📝 エピソード概要
ほぼ日会長・糸井重里氏が、自身のキャリアを決定づけた1980年代の象徴的な仕事の裏側を語ります。矢沢永吉氏の『成りあがり』執筆や沢田研二氏の作詞、西武百貨店のコピー、そして名作ゲーム『MOTHER』誕生時の任天堂・宮本茂氏との交流など、多才なクリエイティビティがどのように花開いたのかを紐解きます。時代を形作ったトップクリエイターたちのリアリティと、組織文化への深い洞察が詰まったエピソードです。
🎯 主要なトピック
- 1970-80年代のクリエイター交流: 原宿のセントラルアパートや四谷のスナックを拠点に、仕事の連鎖が生まれていた当時の熱量を振り返ります。
- 『成りあがり』と『TOKIO』の誕生: 矢沢永吉氏のツアー帯同や沢田研二氏の作詞依頼など、プロデューサーによる「一本釣り」から始まった飛躍のきっかけを語ります。
- 西武百貨店のコピーと堤清二氏: 「不思議、大好き。」などの名作コピーの背景と、土台を支えた堤清二氏とのクリエイティブな信頼関係を明かします。
- ゲーム『MOTHER』開発秘話: 任天堂に企画を持ち込んだ際、宮本茂氏の厳しい反応を受け、帰りの新幹線で悔し涙を流したという意外なエピソードを披露します。
- 任天堂とジブリの共通点: 日本を代表する二大コンテンツメーカーに対し、「不用意に近代化せず、筋を通すべき箇所を徹底する」という独自の組織文化を分析します。
💡 キーポイント
- コピーライターの万能性: 作詞もゲーム制作も、すべて「コピーライターならできる」という自負を持って枠を超えた活動を続けてきた。
- 産みの苦しみの捉え方: 創作を「ニワトリが卵を産むような自然なもの」と捉え、あえて苦しまず、自然体で挑む姿勢を強調。
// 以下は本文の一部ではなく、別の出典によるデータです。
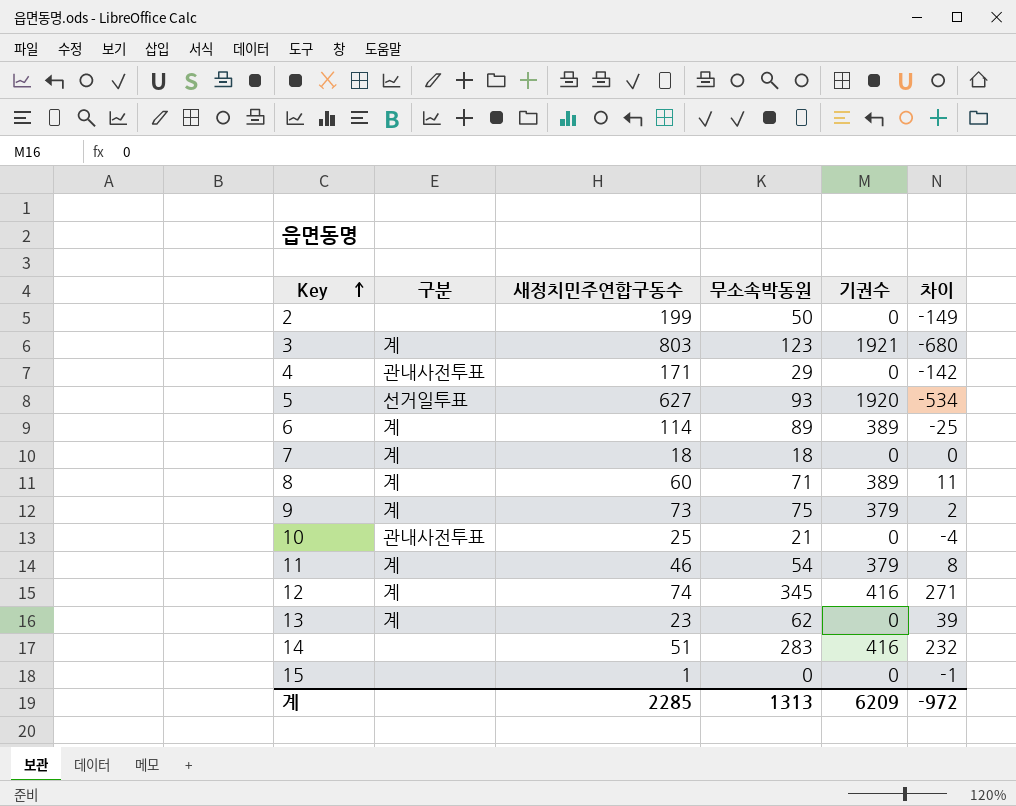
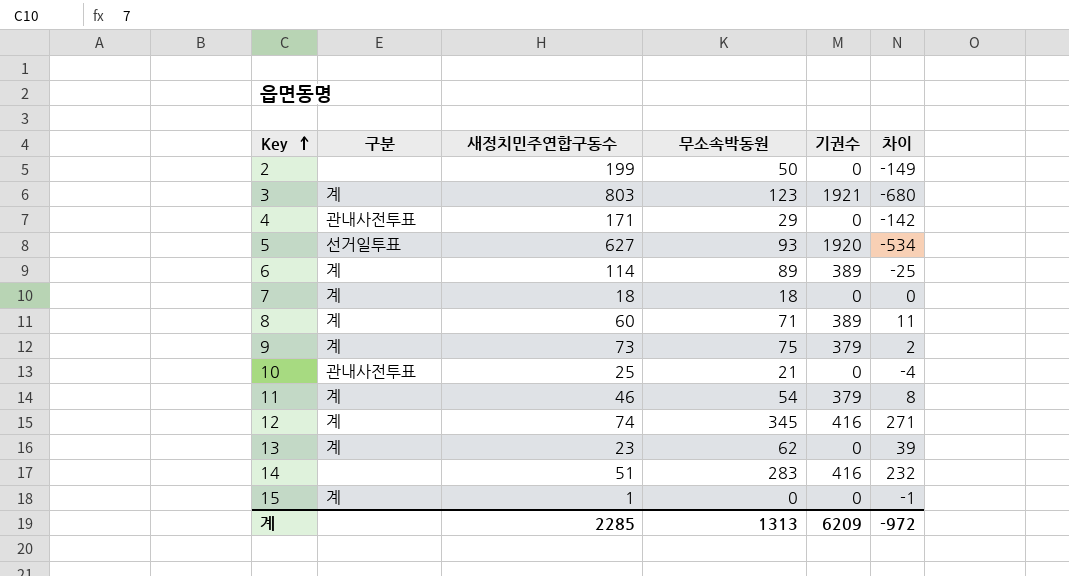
15 | 구분: none -> 계

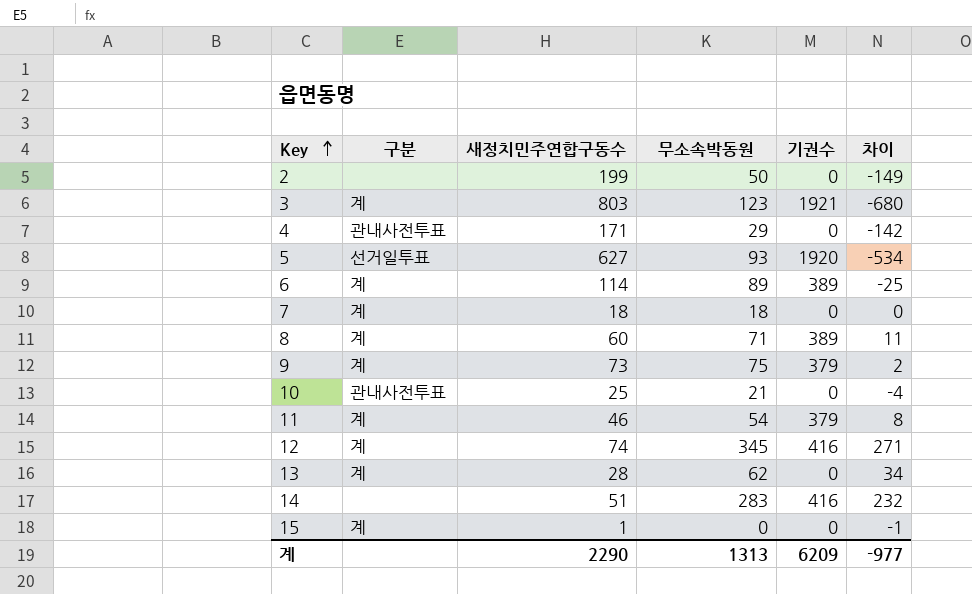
13 | 새정치민주연합구동수: 23 -> 28
13 | 차이: 39 -> 34
계 | 새정치민주연합구동수: 2285 -> 2290
계 | 차이: -972 -> -977

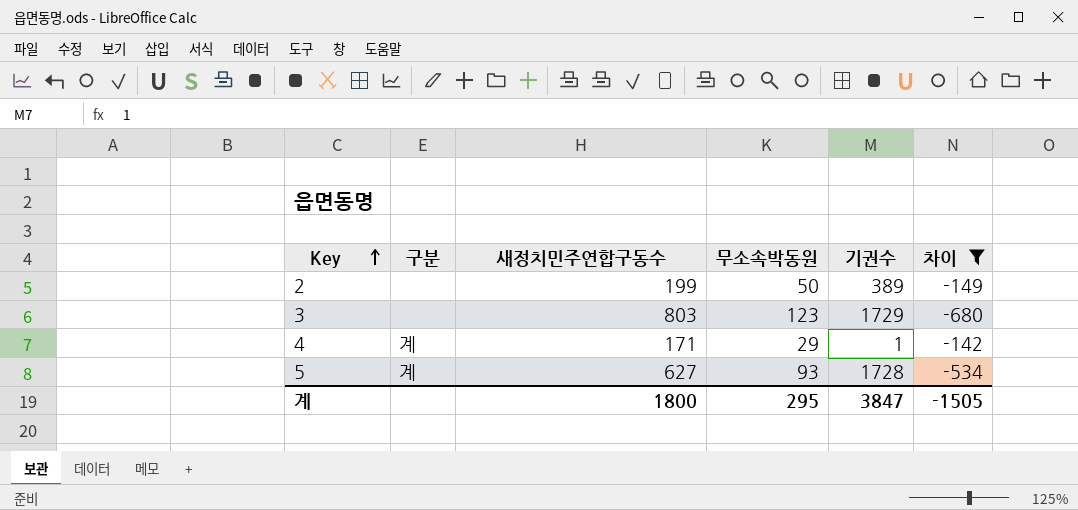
filter: none -> 차이 <= -142
2 | 기권수: 0 -> 389
3 | 구분: 계 -> none
3 | 기권수: 1921 -> 1729
4 | 구분: 관내사전투표 -> 계
4 | 기권수: 0 -> 1
5 | 구분: 선거일투표 -> 계
5 | 기권수: 1920 -> 1728
계 | 새정치민주연합구동수: 2290 -> 1800
계 | 무소속박동원: 1313 -> 295
계 | 기권수: 6209 -> 3847
계 | 차이: -977 -> -1505

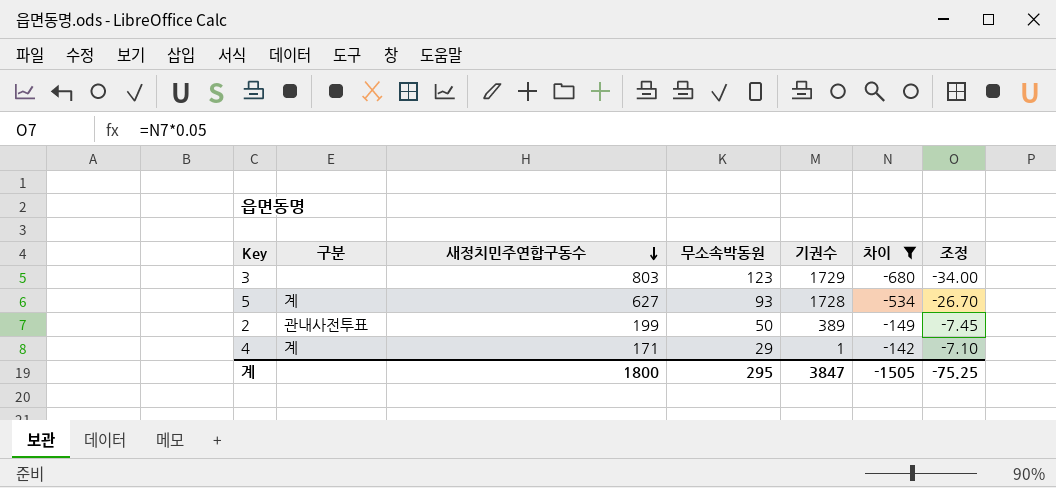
row order: Key ascending -> 새정치민주연합구동수 descending
column 조정 | formula: none -> [차이] * 0.05
2 | 구분: none -> 관내사전투표

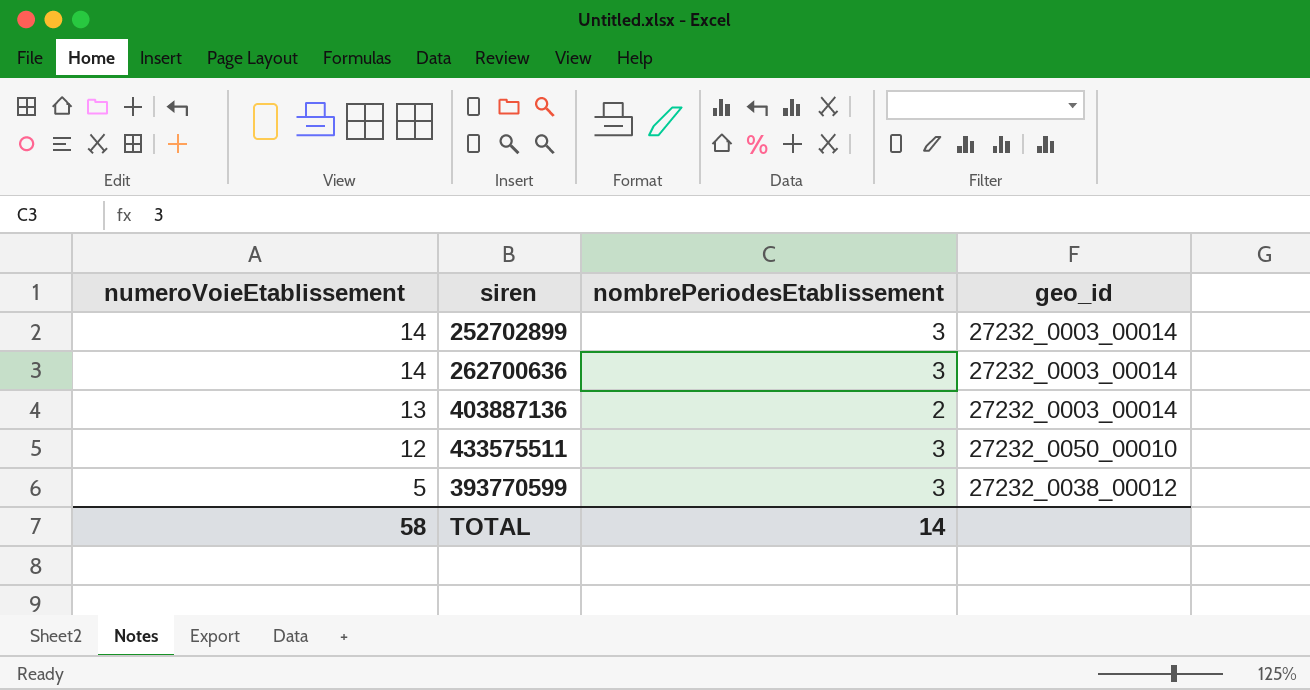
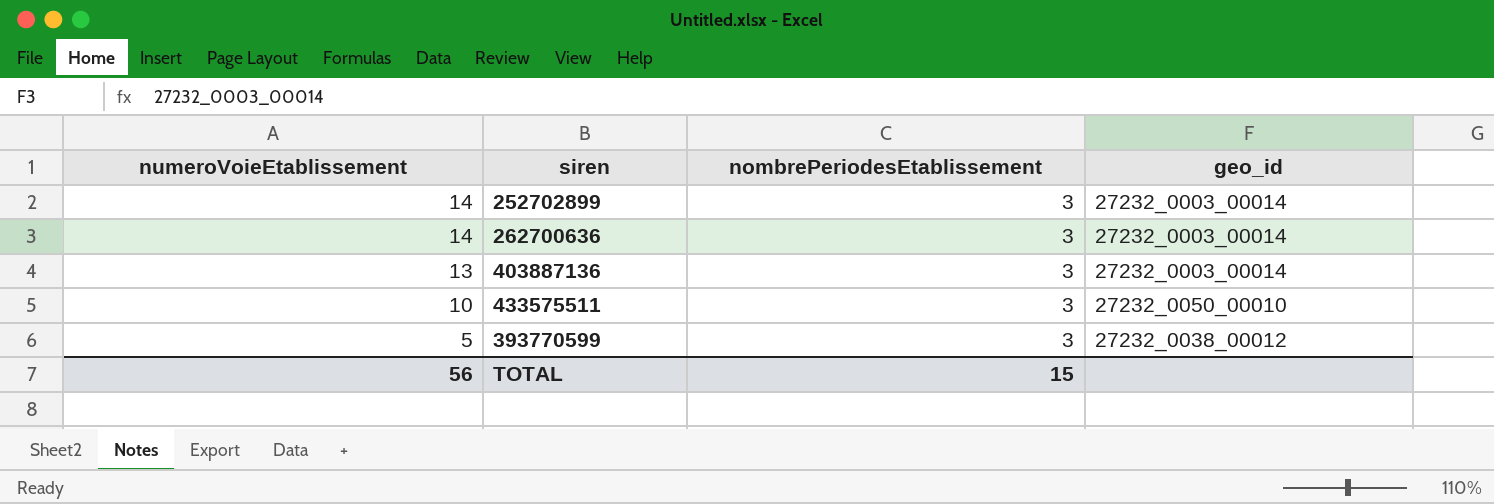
403887136 | nombrePeriodesEtablissement: 2 -> 3
433575511 | numeroVoieEtablissement: 12 -> 10
TOTAL | numeroVoieEtablissement: 58 -> 56
TOTAL | nombrePeriodesEtablissement: 14 -> 15

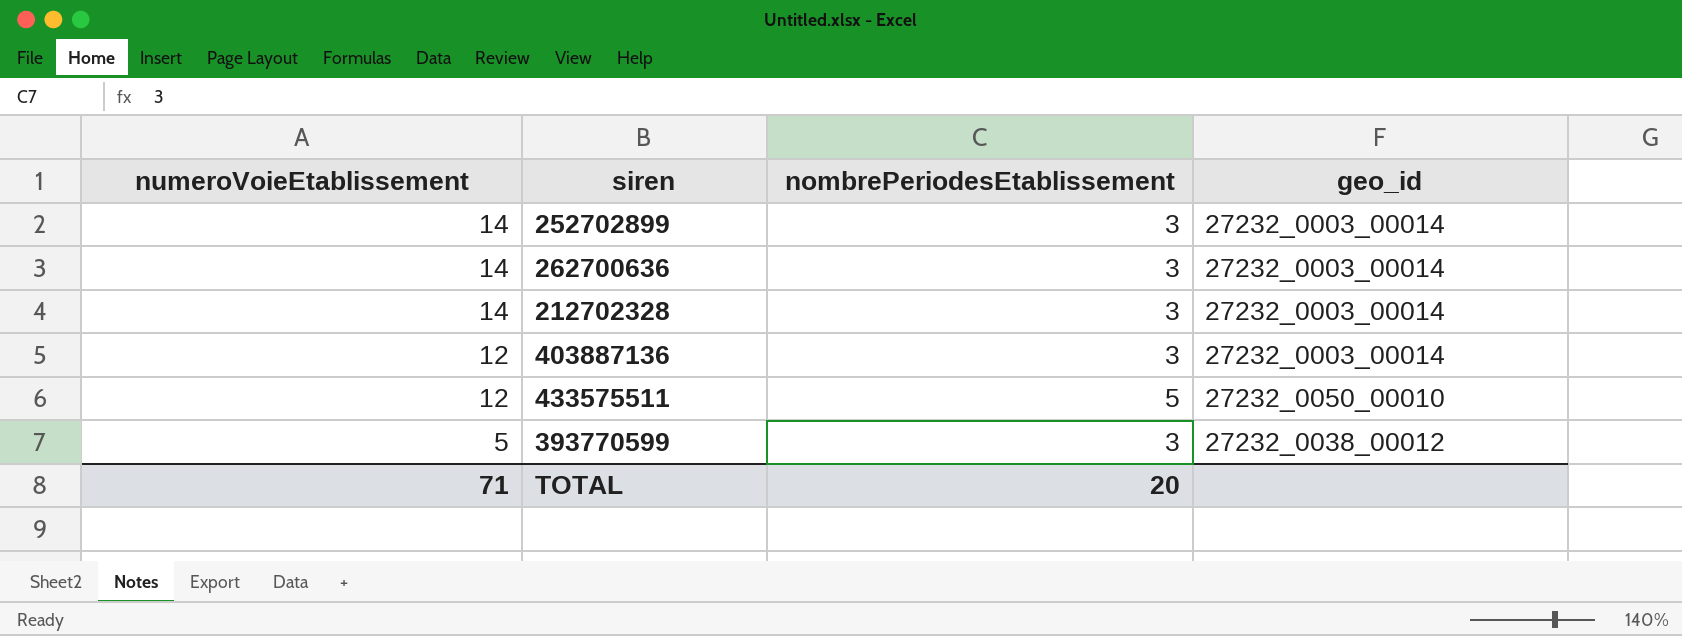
row 212702328: none -> 14 | 3 | 27232_0003_00014
403887136 | numeroVoieEtablissement: 13 -> 12
433575511 | numeroVoieEtablissement: 10 -> 12
433575511 | nombrePeriodesEtablissement: 3 -> 5
TOTAL | numeroVoieEtablissement: 56 -> 71
TOTAL | nombrePeriodesEtablissement: 15 -> 20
- スターのリアリティ: 矢沢永吉氏が「矢沢が着れば1,000円の服でもかっこいい」と語った逸話を通じ、自己プロデュースの極意に触れる。
- 経済中心主義への懐疑: 優れた組織は、経済的な目的と手段がブレそうな場面でも、本業の質を守るために筋を通し続けている。